→ ASSIGNED TASK: What you return must be the full listing, word for word, with no images in it.

→ SUPPLIED INFORMATION:
* * *

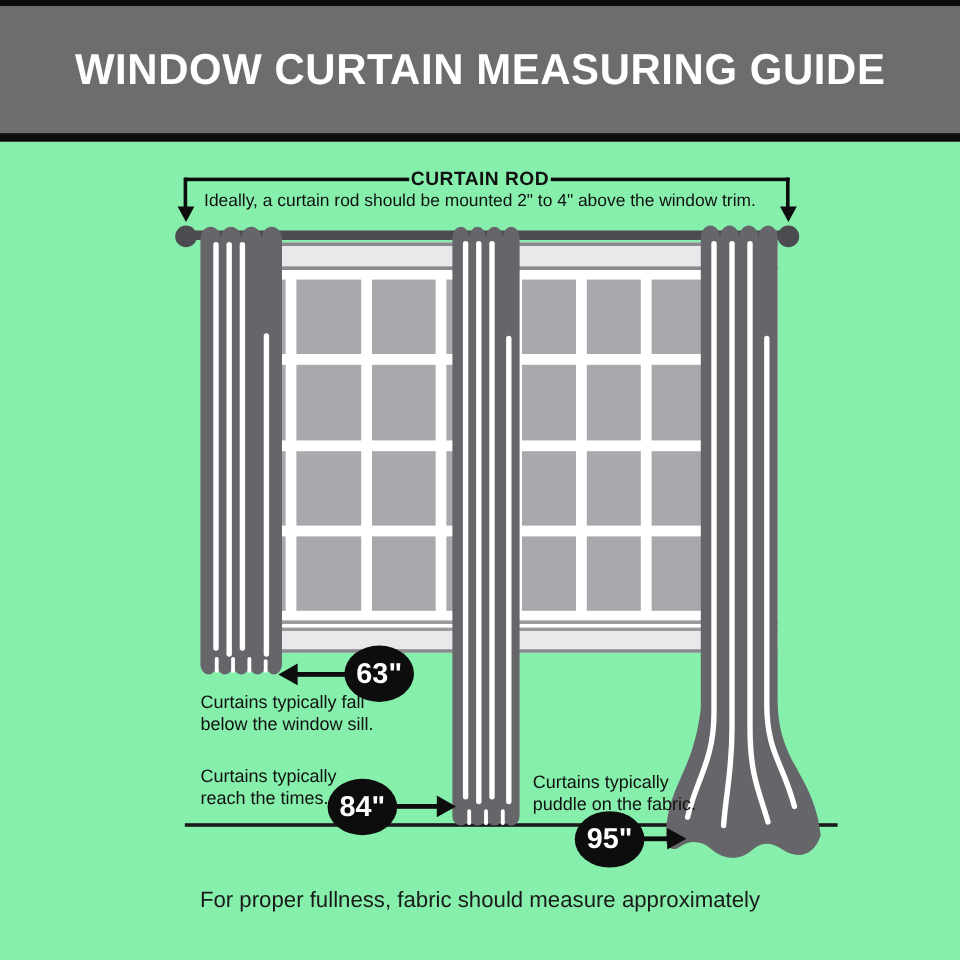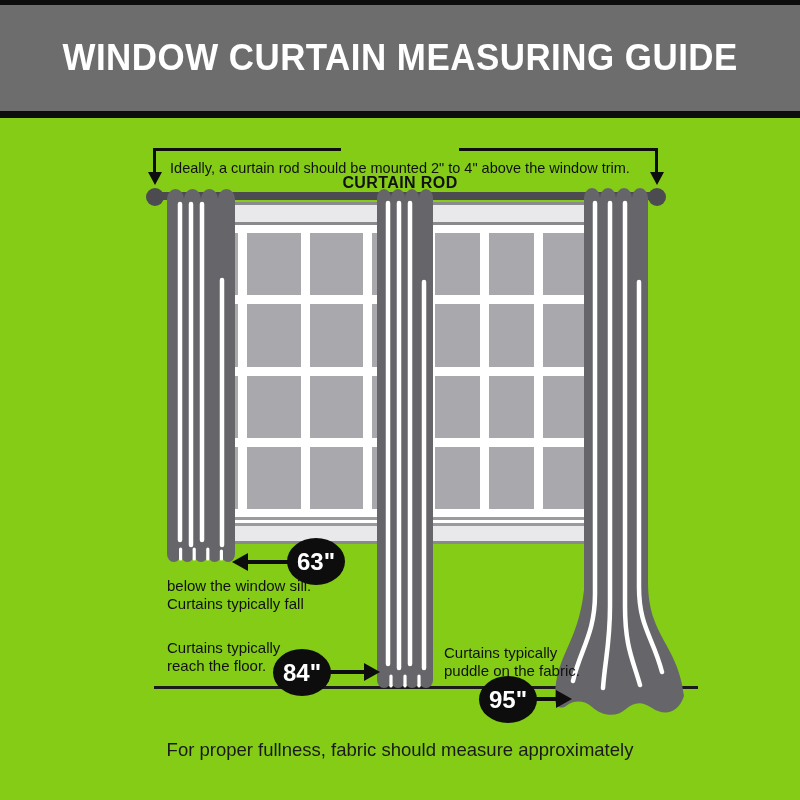--- a/index.html
+++ b/index.html
@@ -4,7 +4,7 @@
 <style>
   html,body{margin:0;padding:0;background:#fff;}
   .page{
-    position:relative;width:800px;height:800px;background:#84cc16;overflow:hidden;
+    position:relative;width:800px;height:800px;background:#86efac;overflow:hidden;
     font-family:"Liberation Sans",sans-serif;color:#111;
   }
   

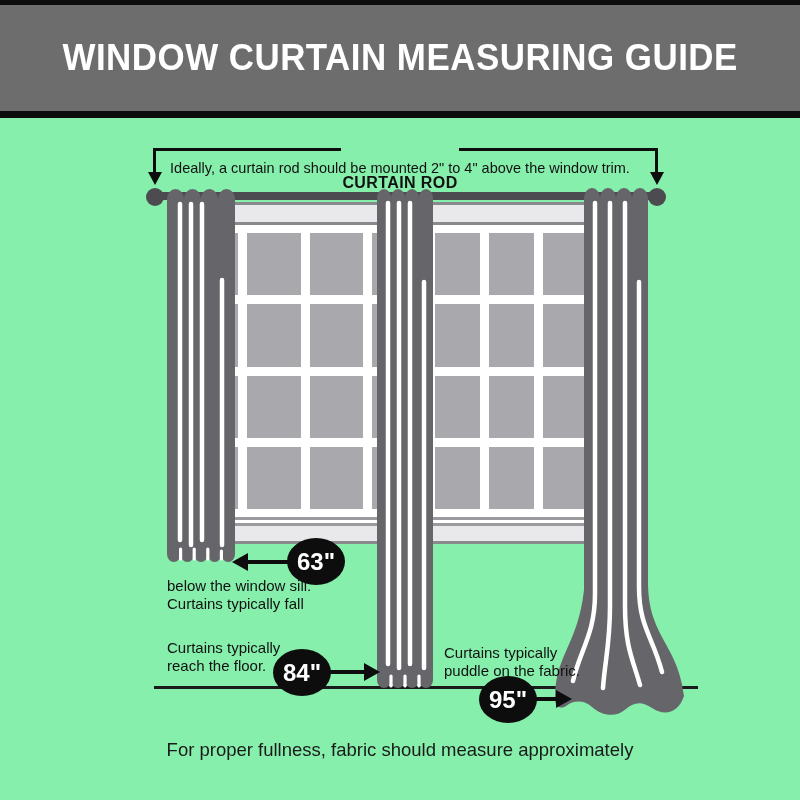--- a/index.html
+++ b/index.html
@@ -19,7 +19,7 @@
   }
   
   .rod-label{position:absolute;top:141px;left:0;width:800px;text-align:center;
-    font-size:16px;font-weight:bold;letter-spacing:.4px;margin-top:33px;}
+    font-size:16px;font-weight:bold;letter-spacing:.4px;}
   .bracket-line{position:absolute;top:148px;height:3px;background:#0d0d0d;}
   .bl-left{left:154px;width:187px;}
   .bl-right{left:459px;width:199px;}

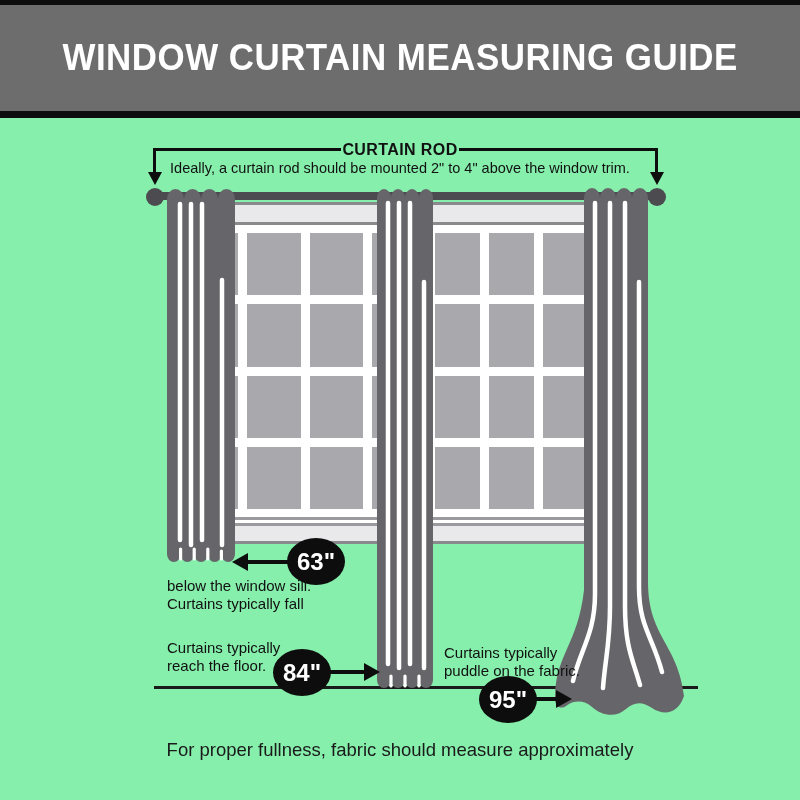--- a/index.html
+++ b/index.html
@@ -213,8 +213,8 @@
   <div class="arrowhead-left ahl63"></div>
   <div class="badge b63">63"</div>
   <div class="caption cap-sill">
+    <div>Curtains typically fall</div>
     <div>below the window sill.</div>
-    <div>Curtains typically fall</div>
   </div>
 
   <div class="arrow-line al84"></div>

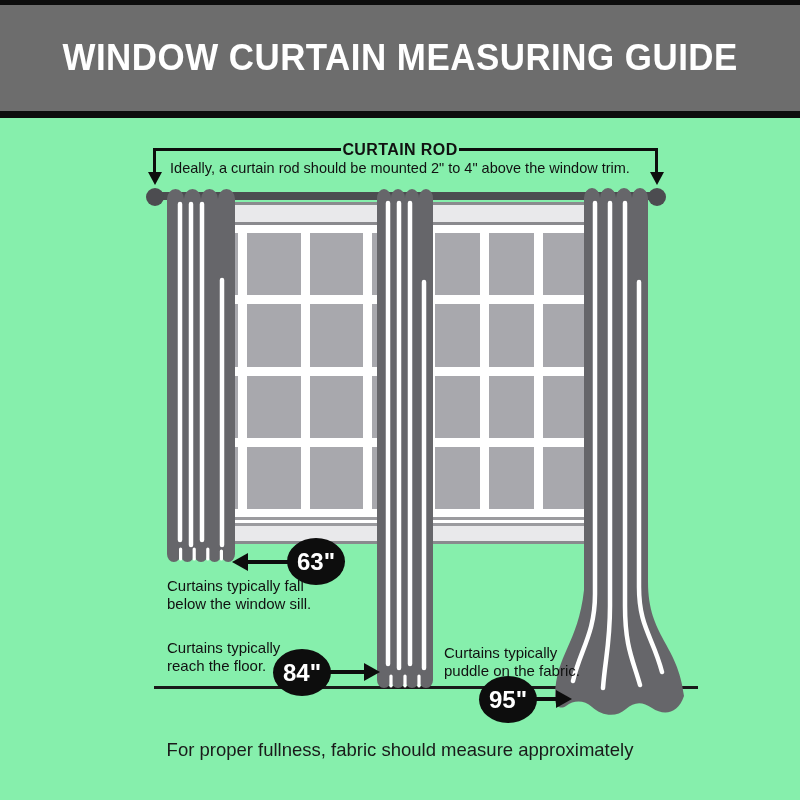--- a/index.html
+++ b/index.html
@@ -222,7 +222,7 @@
   <div class="badge b84">84"</div>
   <div class="caption cap-floor">
     <div>Curtains typically</div>
-    <div>reach the floor.</div>
+    <div>reach the times.</div>
   </div>
 
   <div class="arrow-line al95"></div>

* * *

→ OUTPUT FOR THIS EXERCISE:
--- a/index.html
+++ b/index.html
@@ -4,7 +4,7 @@
 <style>
   html,body{margin:0;padding:0;background:#fff;}
   .page{
-    position:relative;width:800px;height:800px;background:#84cc16;overflow:hidden;
+    position:relative;width:800px;height:800px;background:#86efac;overflow:hidden;
     font-family:"Liberation Sans",sans-serif;color:#111;
   }
   

--- a/index.html
+++ b/index.html
@@ -19,7 +19,7 @@
   }
   
   .rod-label{position:absolute;top:141px;left:0;width:800px;text-align:center;
-    font-size:16px;font-weight:bold;letter-spacing:.4px;margin-top:33px;}
+    font-size:16px;font-weight:bold;letter-spacing:.4px;}
   .bracket-line{position:absolute;top:148px;height:3px;background:#0d0d0d;}
   .bl-left{left:154px;width:187px;}
   .bl-right{left:459px;width:199px;}

--- a/index.html
+++ b/index.html
@@ -213,8 +213,8 @@
   <div class="arrowhead-left ahl63"></div>
   <div class="badge b63">63"</div>
   <div class="caption cap-sill">
+    <div>Curtains typically fall</div>
     <div>below the window sill.</div>
-    <div>Curtains typically fall</div>
   </div>
 
   <div class="arrow-line al84"></div>

--- a/index.html
+++ b/index.html
@@ -222,7 +222,7 @@
   <div class="badge b84">84"</div>
   <div class="caption cap-floor">
     <div>Curtains typically</div>
-    <div>reach the floor.</div>
+    <div>reach the times.</div>
   </div>
 
   <div class="arrow-line al95"></div>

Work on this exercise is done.